Clandestine Drug Labs Pose Serious Dangers to Responders

If your agency is dispatched to a possible clandestine drug lab, would you know how to recognize one? What happens if your responders find one during routine activities?


If your agency is dispatched to a possible clandestine drug lab, would you know how to recognize one? What happens if your responders find one during routine activities?

According to the Drug Enforcement Agency (DEA), in 2008 there were over 6,783 laboratory incidents including labs and dumpsites in the United States. A clandestine laboratory is any laboratory that manufactures illegal, controlled drugs or substances. These labs have been found in single- and multiple-family dwellings, motel rooms, campgrounds, mini-storage buildings, and motor vehicles. Law enforcement raids on clandestine drug labs have the potential to escalate into a hazmat, fire or EMS response. Increasingly local, state and federal law enforcement agencies request that fire and EMS assets be available during the thousands of raids that take place across the U.S. annually. Every year across the U.S. several first responders are exposed and injured to these labs.

A Growing Problem

Clandestine labs are not a new problem for first responders; an article titled "The Fire Service should know about Clandestine Drug Labs" appeared in the November 1970 issue of the National Fire Protection Association's Fire Command magazine. One of the key problems is meth as it is very simple and inexpensive to make. Most cooks learn to cook methamphetamine from other cooks. Unlike other drugs where there is competition between dealers, methamphetamine cooks, at times, act as a co-op for each other. When one runs out of an essential ingredient, they trade for it with another known cook. Cooks make money by charging other users in their area a fee to teach them to cook. According to the DEA, more than 99 percent of labs seized were meth labs. Other illicit drugs like PCP, MDMA, and LSD are also manufactured in clandestine labs. According to the DEA, in 2006 there were 6,435 methamphetamine laboratory incidents reported in the United States. This includes labs, dumpsites, and chemical/glass/equipment discoveries.

According to the FBI, law enforcement records indicate that at least three meth lab cooks are killed by explosions or poison chemical incidents each year in the United States. Numerous others receive injuries and burns. Likewise, a great increase has occurred in the reported number of injuries to responders who respond to, investigate and dismantle labs. Property damage and injuries to the civilian population has also dramatically increased. In the Western United States, some cities report that meth lab arrests have surpassed DUI/DWI arrests. First responders must address their response guidelines and procedures to address this issue before it occurs.

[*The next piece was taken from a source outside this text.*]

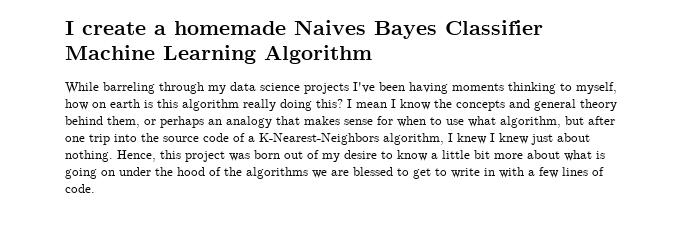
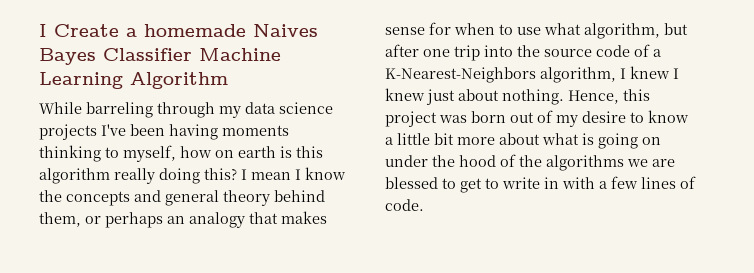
- I create a homemade Naives Bayes Classifier Machine Learning Algorithm
+ I Create a homemade Naives Bayes Classifier Machine Learning Algorithm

It has been shown that areas suffering from a high amount of meth abuse will also suffer an increase in domestic abuse, child abuse, unemployment and violence. Thousands of independent traffickers and cooks operate across the U.S., with increasing numbers in the Southeast operating a large number of the smaller "mom and pop" laboratories. Meth abusers are found in all segments of society, not just the "poor" areas. Meth remains popular with young people at clubs and raves and college students and truckers will use it to stay awake. Athletes will use meth to relieve fatigue. Some dieters will use meth to loose weight. Some users may begin using meth for some of the reasons listed above but will quickly become addicted.

Meth is central nervous stimulant. Effects of meth are very similar to cocaine, with users experiencing a sense of increase energy and euphoria, but the duration of the meth high lasts much longer - from six to 14 hours. Meth can be injected, inhaled and smoked. Chronic users or "tweakers" will use high levels of the drugs every few hours during prolonged binges that can last more than a week in duration. With the addicted abuser staying awake for periods up to a week they begin to experiencing extreme irritability from sleep depravation, increased nervousness, anxiety, paranoia, hallucinations and violent or erratic behavior. Keep in mind that during these binges the cook/user will often cook more meth making it easier due to drug use and sleep deprivation to make a mistake while performing a complex chemical synthesis. Responders need to be very careful when dealing with these individuals because they have a high incidence rate of the following communicable diseases: HIV/AIDS, TB, cholera, and infectious skin disorders. Proper protective equipment (PPE) is a must when dealing with a methamphetamine addicted person.